**Task details:**
Please output exactly the lines from the one containing "(643, 305) none" through the end of the records below, leaving out any pictures.

**** Material provided ****

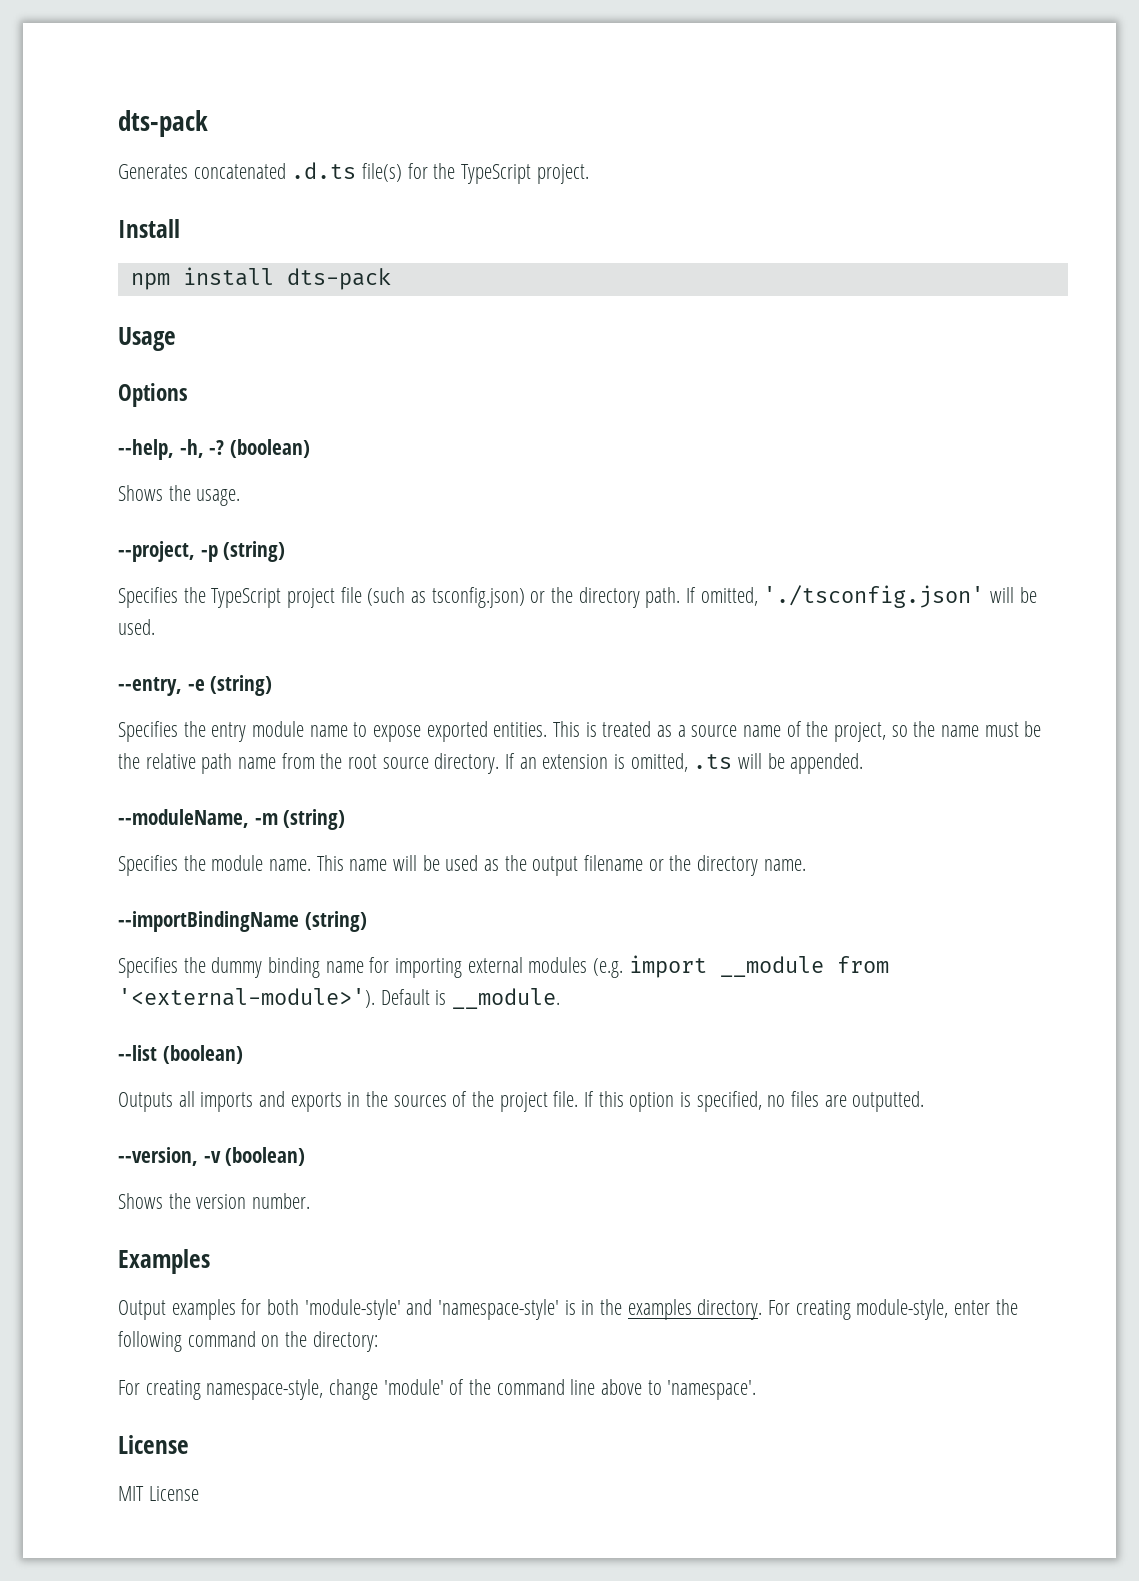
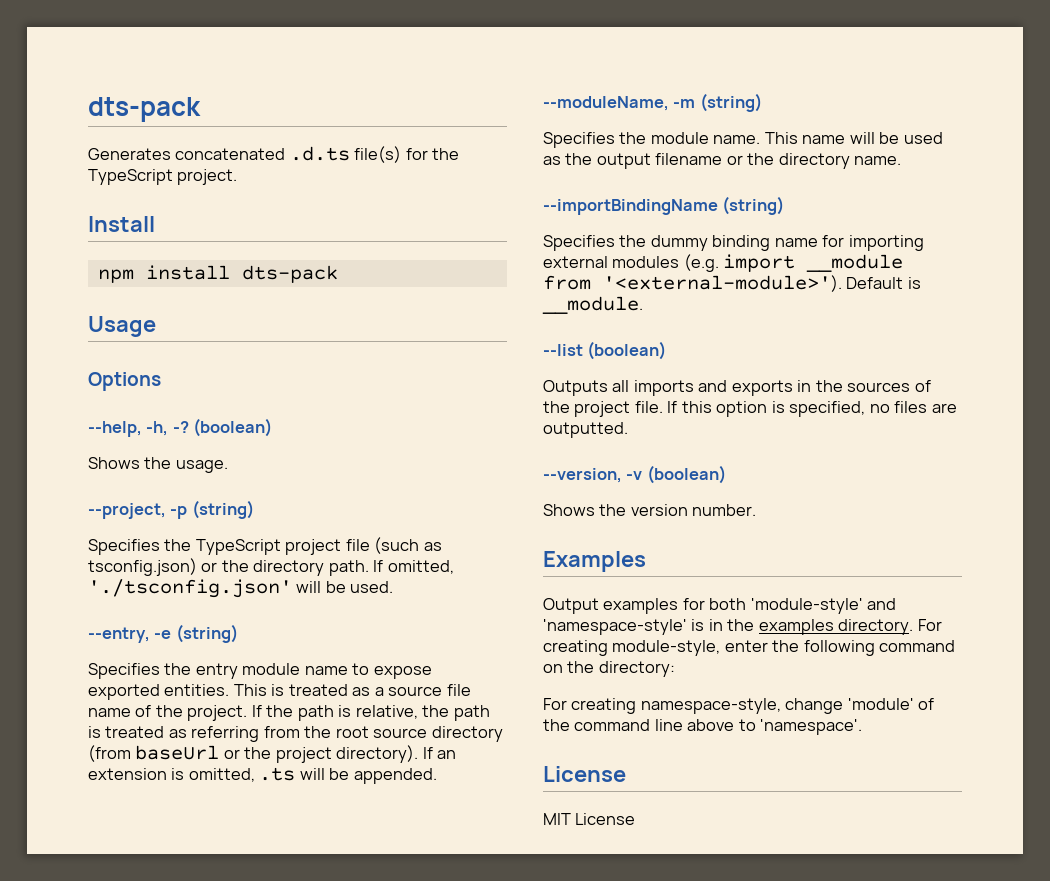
(738, 731) none -> [446,684,471,696] file
[834,721,1042,742] [118,753,500,774] project, so the name must be the relative path name from the root source directory. -> [187,705,490,721] [88,726,503,742] [88,745,419,763] project. If the path is relative, the path is treated as referring from the root source directory (from baseUrl or the project directory).

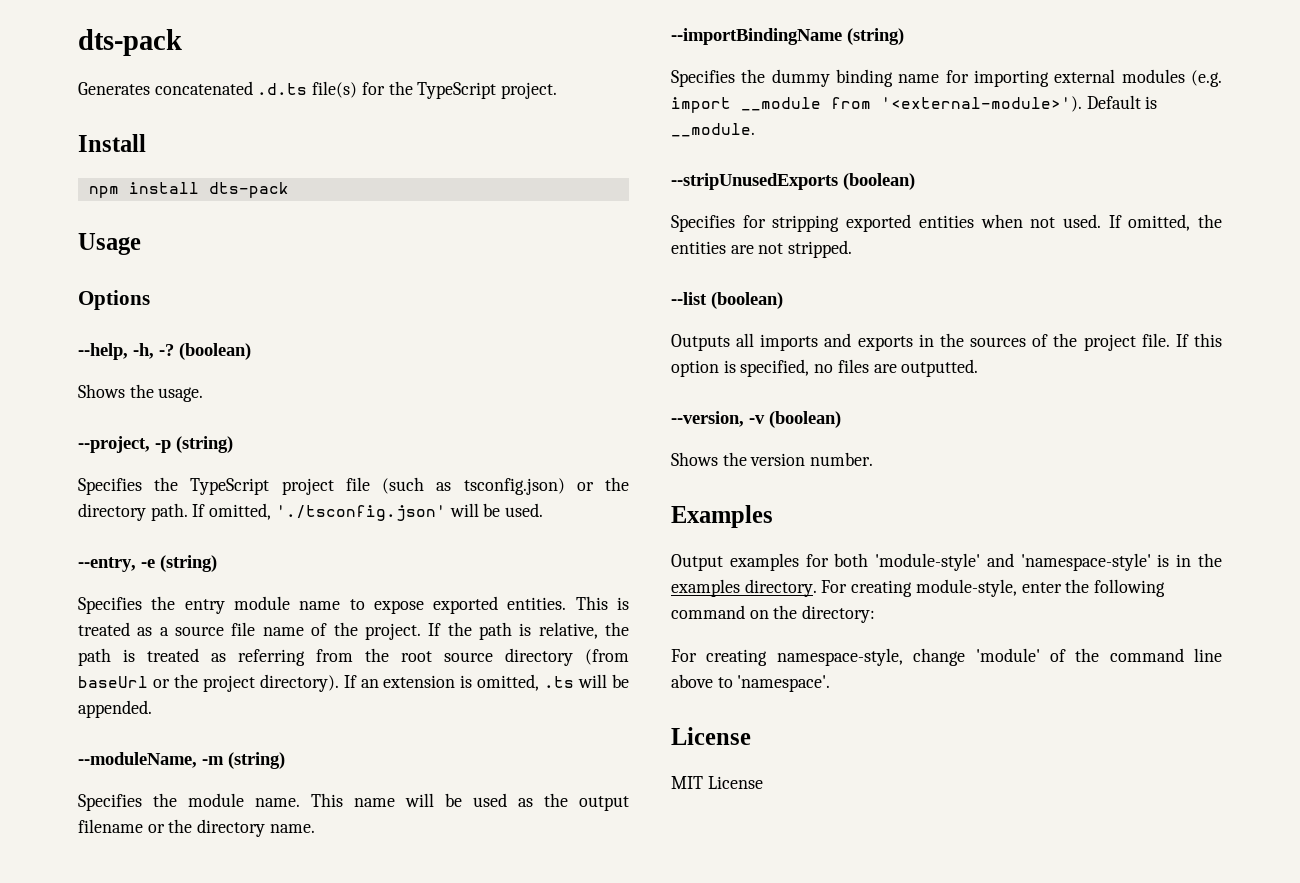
(643, 305) none -> [671,173,915,190] [671,214,1222,232] [671,240,853,258] // --stripUnusedExports (boolean) // Specifies for stripping exported entities when not used. If omitted, the entities are not stripped.

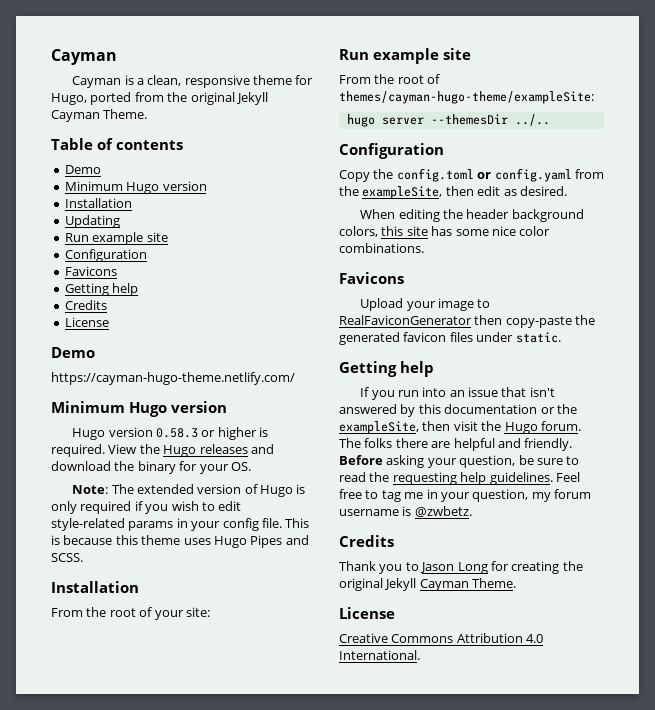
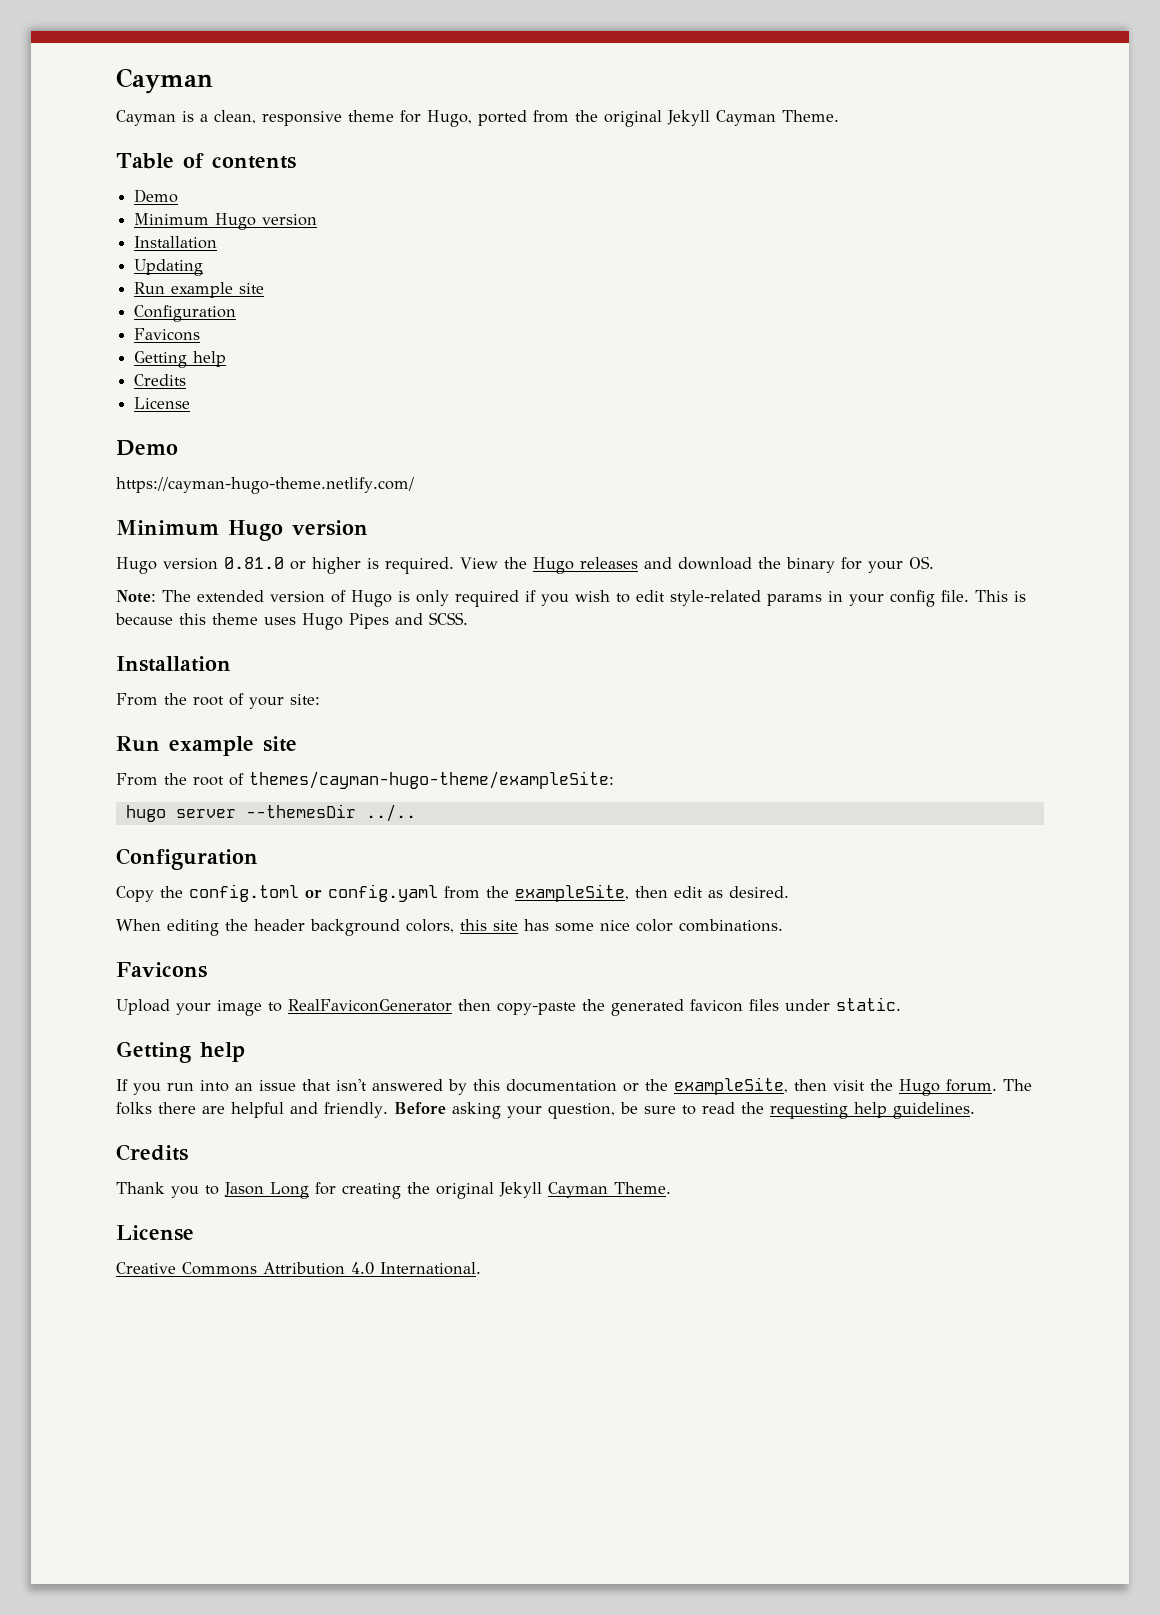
[155,428,198,438] 0.58.3 -> [224,557,284,569] 0.81.0
[555,472,580,482] [339,489,591,502] [339,506,472,517] Feel free to tag me in your question, my forum username is @zwbetz. -> (975, 1110) none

****

**Your solution:**
(643, 305) none -> [671,173,915,190] [671,214,1222,232] [671,240,853,258] // --stripUnusedExports (boolean) // Specifies for stripping exported entities when not used. If omitted, the entities are not stripped.

[155,428,198,438] 0.58.3 -> [224,557,284,569] 0.81.0
[555,472,580,482] [339,489,591,502] [339,506,472,517] Feel free to tag me in your question, my forum username is @zwbetz. -> (975, 1110) none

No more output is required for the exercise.